We expect that additional essential genes will be found in the DU dataset. For example, genes required for basal cellular functions, or “housekeeping genes”, have been proposed to form a subgroup of essential human genes [29]. Therefore, we quantified the percentage of housekeeping genes (from reference 30) in our datasets as compared to the entire human genome (Dataset S2). We find that 5.5% of the genes in the DU dataset (64/1172) have been identified as housekeeping genes, while the percentage of housekeeping genes overall in the human genome is only 2.5% (609/24789) [30]. This difference is statistically significant (DU genes vs not DU genes by housekeeping genes vs not housekeeping genes, Dataset S1, χ2 p<0.05). Additionally, as part of a large-scale effort to generate targeted deletions in all mouse genes, an initial analysis of 355 new mouse knockout lines has revealed that approximately 30% exhibit embryonic lethality ( Of the new knockouts generated, we found that 22 are mouse orthologs of human DU genes. Of these, 6 exhibit lethal phenotypes (, confirming that there are DL genes in the DU dataset, which were misclassified as DV in prior studies [5]. Due to the under-representation of housekeeping genes in mouse knockout experiments and the evidence of new knockouts with lethal phenotypes, we infer that there are additional essential genes in the DU dataset, the presence of which, when properly annotated, would increase the overall number of disease genes with essential functions.

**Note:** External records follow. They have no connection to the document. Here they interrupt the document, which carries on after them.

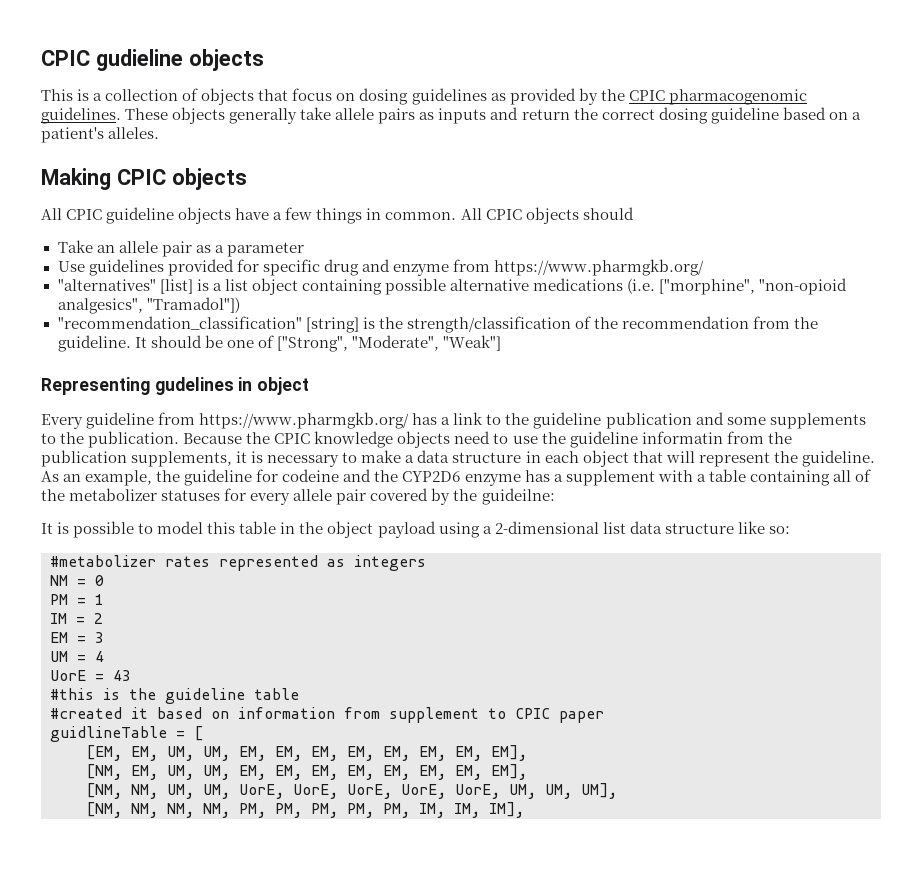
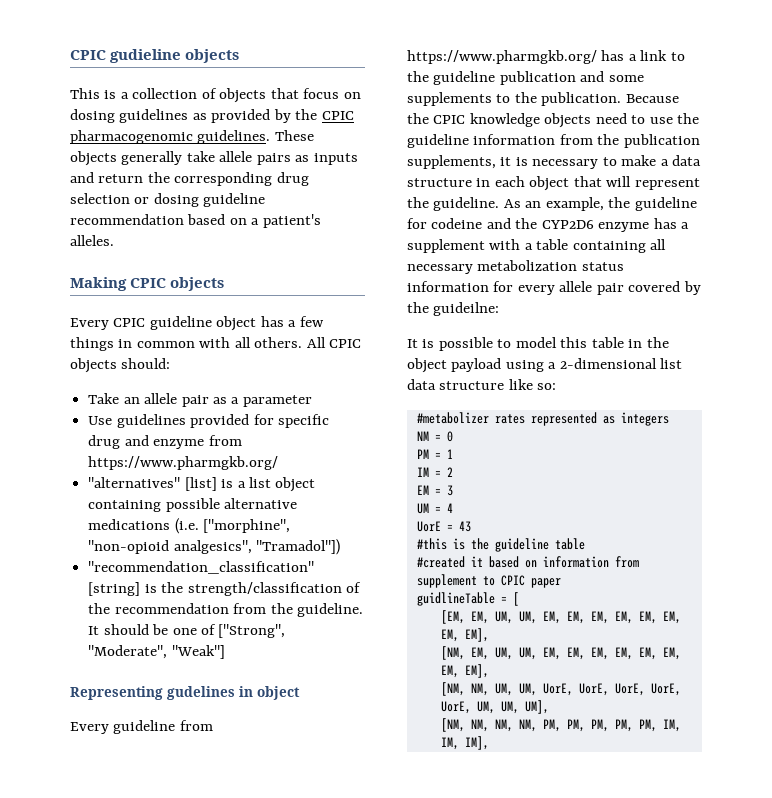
[601,109,655,120] correct -> [174,172,309,186] [70,193,150,204] corresponding drug selection or
(779, 115) none -> [70,214,184,225] recommendation
[41,208,62,220] All -> [70,318,109,330] Every
[178,207,270,224] objects have -> [216,316,284,331] object has
[385,212,457,220] common. -> [136,337,303,348] common with all others.
[582,207,634,220] should -> [121,358,171,369] should:
[641,431,723,444] informatin -> [473,134,556,145] information
[854,469,871,482] [41,488,221,501] of the metabolizer statuses -> [407,260,624,274] [407,281,489,292] necessary metabolization status information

The gene conservation between mouse and human orthologs of disease genes has been assessed with respect to essentiality, including a quantification of the frequency of orthologs of human disease genes among genes with no phenotype, non-lethal phenotypes, or lethal phenotypes in mouse knockout experiments [9]. Park et al. found that human orthologs of the lethal gene group had the most complete mapping to human disease genes, although they did not differ significantly from the percentage of non-lethal genes that were associated with disease [9]. However, rather than determining the distribution of disease genes among mouse knockout groups, in our work we have performed the opposite analysis to determine the prevalence of lethal and viable mouse knockout gene orthologs among all disease genes. We find that 34% of disease genes have a mouse ortholog with a lethal phenotype in knockout experiments (673/1965), while only 6% of disease genes (120/1965) have a mouse ortholog with a viable phenotype. Thus, a greater proportion of human disease genes are orthologous to an essential mouse gene.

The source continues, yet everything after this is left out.